Se for cada funcionário, individualmente, qual será o local da tomada do serviço: o município da sede da empresa, onde o contrato é firmado; o município onde o funcionário tem residência ou; o município onde lhe for prestado um serviço de saúde, como uma consulta ou um procedimento interventivo?
E se esse funcionário for divorciado e, no plano de saúde, tiver como dependente um filho menor que mora com a mãe em outra cidade, quem está tomando o serviço? O próprio funcionário? O filho menor? A mãe, representante legal do menor?
E se um funcionário da empresa que trabalha viajando, vendendo e visitando fornecedores se acidentar no meio da estrada e precisar de atendimento médico, qual município será o credor do ISSQN referente? Aquele onde houve o acidente? Aquele onde ocorreu o atendimento? E se houve uma ambulância do plano de saúde para fazer o atendimento de emergência e levá-lo para hospital de outro município, como fica a questão?
Para quem mora em grandes cidades algumas hipóteses podem parecer dúvida sem fundamento, pois, em boa parte dos casos a pessoa mora no mesmo município onde trabalha e onde mantém seus médicos.
Mas, quem é natural de cidade pequena, como eu, deve logo ter pensado naquela empresa da cidade vizinha, que emprega 5.000 pessoas de todas as cidades da região, que precisam viajar 10, 20 ou 30 km para chegar no seu município de trabalho, sendo que, quando precisam de atenção médica mais especializada, precisam ir ainda para um terceiro município, que é a referência regional de atendimento para determinados casos.”
No segundo artigo, escrevemos que a loucura parecia um pouco mais distante, pois o Supremo Tribunal Federal (STF) suspendeu a aplicação da nova legislação, justamente por ela ser lacônica a respeito de temas fundamentais para conhecimento de qual município deveria receber o ISSQN.
Isso, claro, sem descuidar que haveria um esforço contábil e fiscal incrível para se poder alcançar os mais de 5.000 municípios brasileiros.
Enfim, na última semana a questão acabou totalmente resolvida.
O STF declarou inconstitucionais dispositivos da Lei Complementar nº 116/2003 que transferiram a competência para a cobrança do ISSQN do prestador do serviço para o tomador, na ADPF nº 499 e ADIs nº 5835 e 5862.
O cerne do julgamento foi justamente a falta de clareza do conceito de “tomador de serviços”, o que geraria insegurança jurídica.

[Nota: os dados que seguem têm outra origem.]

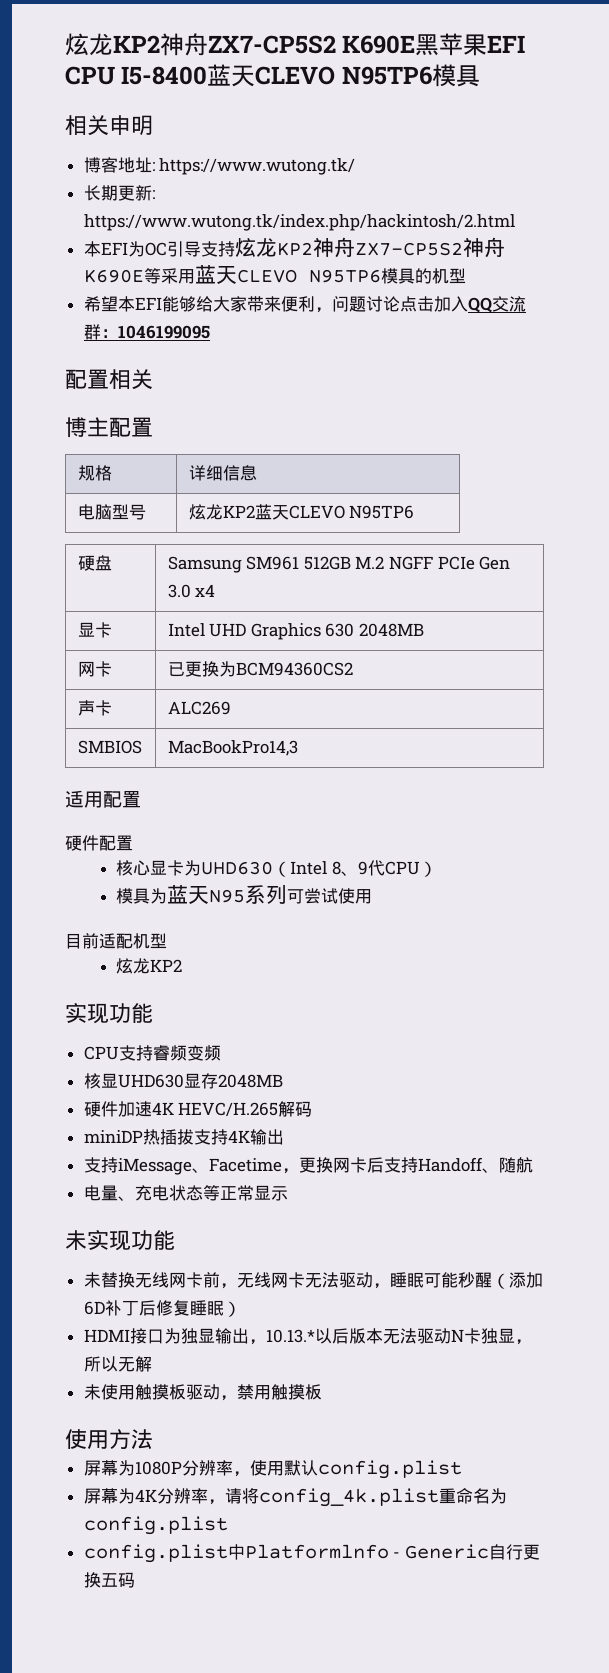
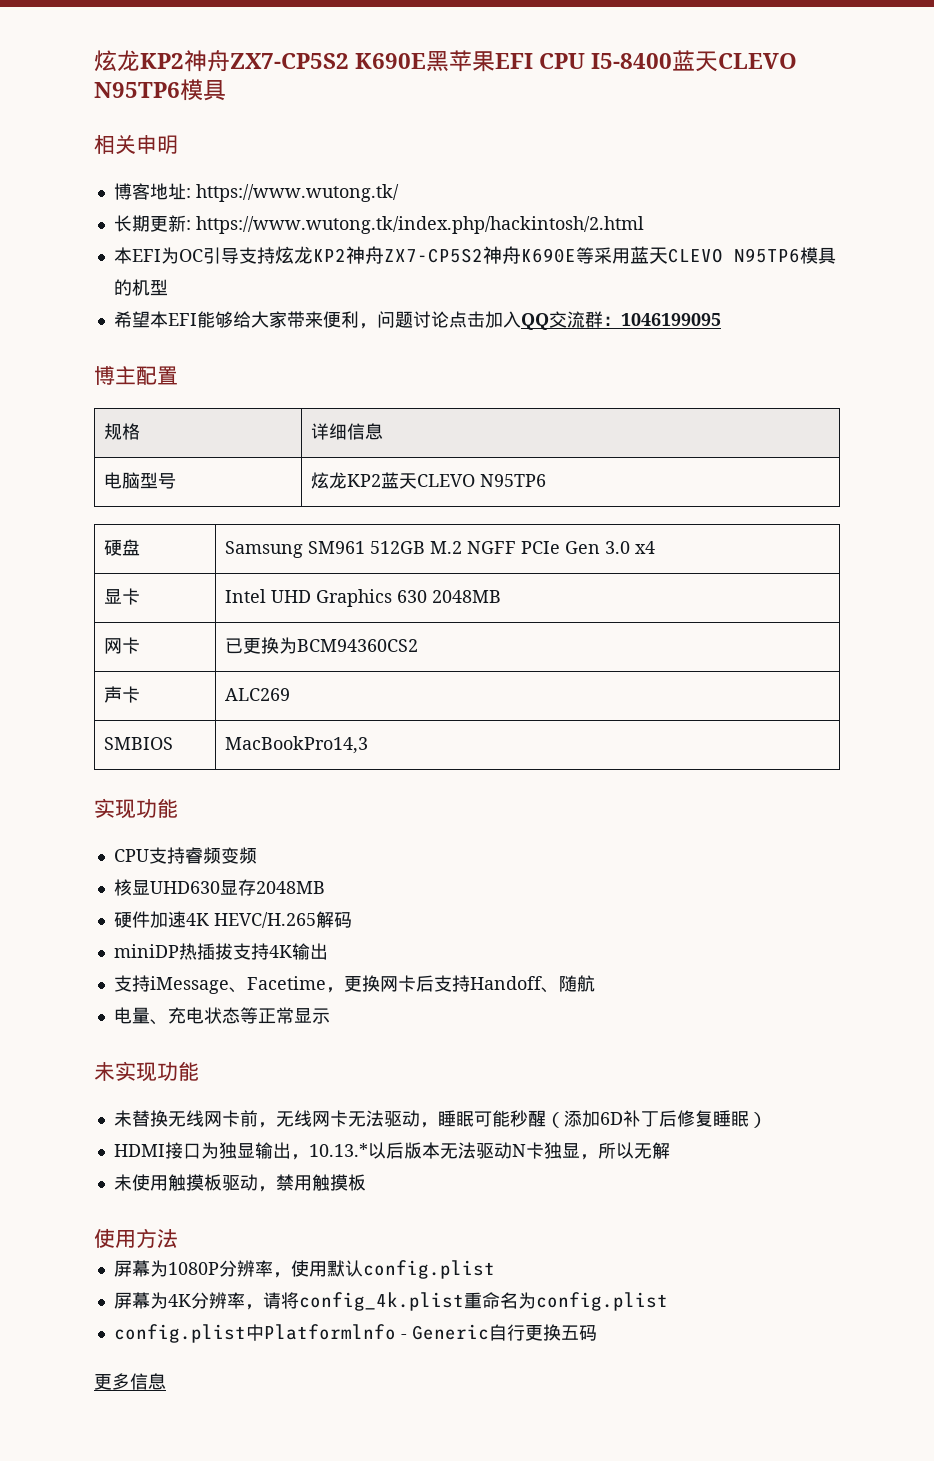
[65,369,153,390] // 配置相关 -> (721, 319) none
[65,790,141,808] [65,835,133,851] [116,860,437,877] [116,885,373,904] [65,933,167,949] [116,958,183,974] // 适用配置 // 硬件配置 // 核心显卡为UHD630（Intel 8、9代CPU） // 模具为蓝天N95系列可尝试使用 // 目前适配机型 // 炫龙KP2 -> (368, 745) none
(135, 1580) none -> [94,1373,166,1390] // 更多信息

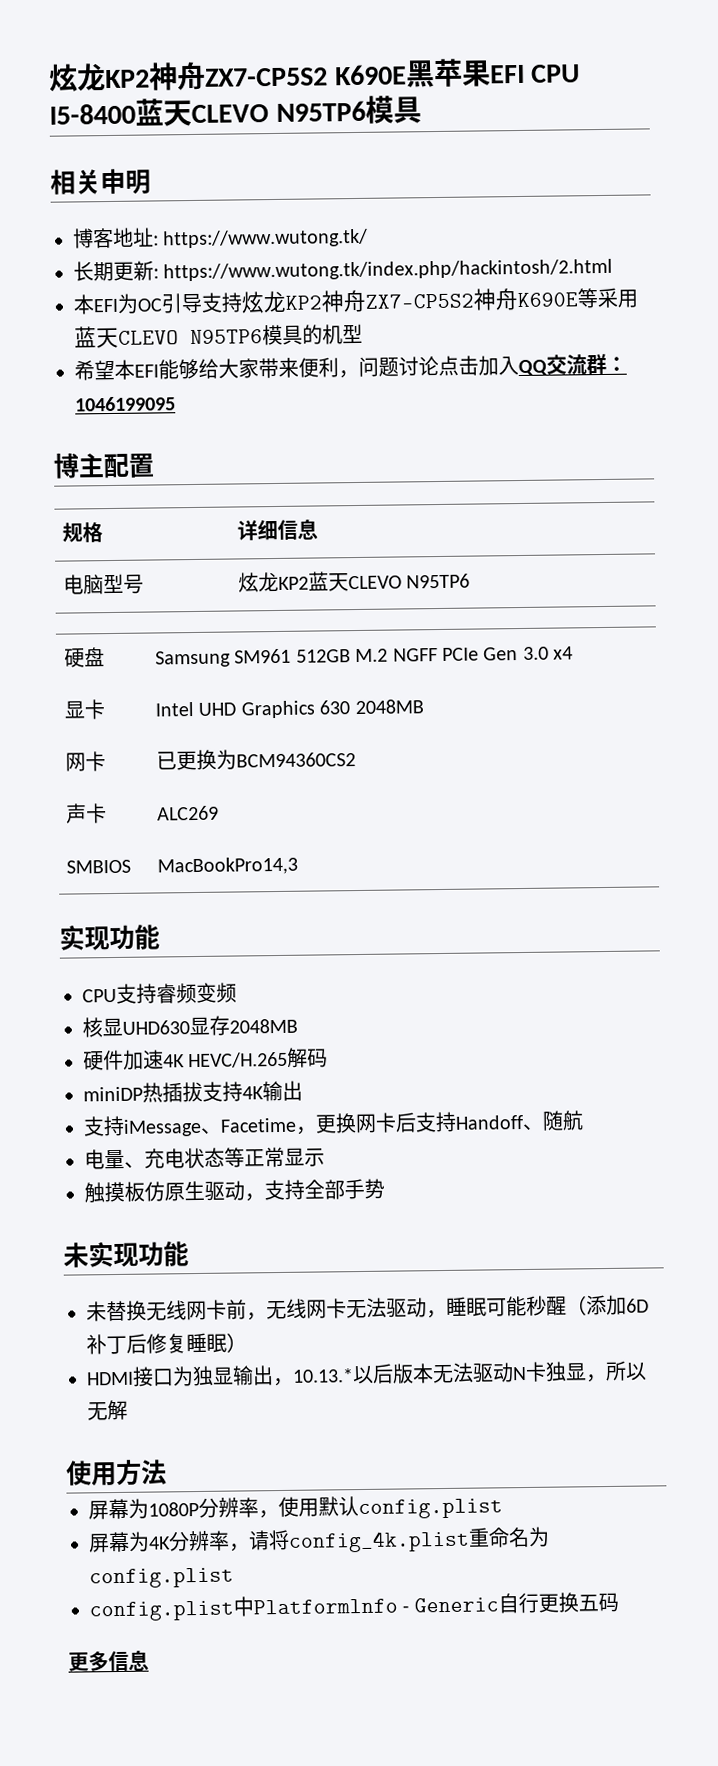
(330, 1016) none -> [84,1178,385,1204] // 触摸板仿原生驱动，支持全部手势
[113,1174,366,1192] // 未使用触摸板驱动，禁用触摸板 -> (128, 1410) none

Apesar de ser chocante ver o STF falar atualmente em “segurança jurídica”, nesse caso não poderíamos estar mais de acordo.
Vale lembrar que a Lei Complementar nº 175/2020, muito posterior à norma analisada pelo STF, especificou o conceito de “tomador dos serviços” para esses fins e previu um sistema nacional para o cumprimento das obrigações acessórias relativas ao ISSQN.
Porém, somente Nunes Marques e Gilmar Mendes entenderam que essa nova norma resolveu as dúvidas existentes, acabando vencidos pela maioria, que julgou que não era suficiente para prover a necessária segurança jurídica para o pagamento do tributo ou que ela, por se relacionar diretamente aos dispositivos constitucionais, acabaria também por ser inconstitucional, como assim foi declarada.
O perigo tributário que assombrava o setor foi afastado, mas, temo que seja por pouco tempo.
Temos no horizonte a possibilidade de uma “reforma tributária”, que pode prever absolutamente qualquer coisa, mantendo justa apreensão não só para os planos de saúde, mas para toda a sociedade.
Bruno Barchi Muniz – é advogado, graduado pela Faculdade de Direito da Universidade Católica de Santos, Pós-Graduado em Direito Tributário e Processual Tributário pela Escola Paulista de Direito (EPD), membro da Associação dos Advogados de São Paulo. É sócio-fundador do escritório Losinskas, Barchi Muniz Advogados Associados.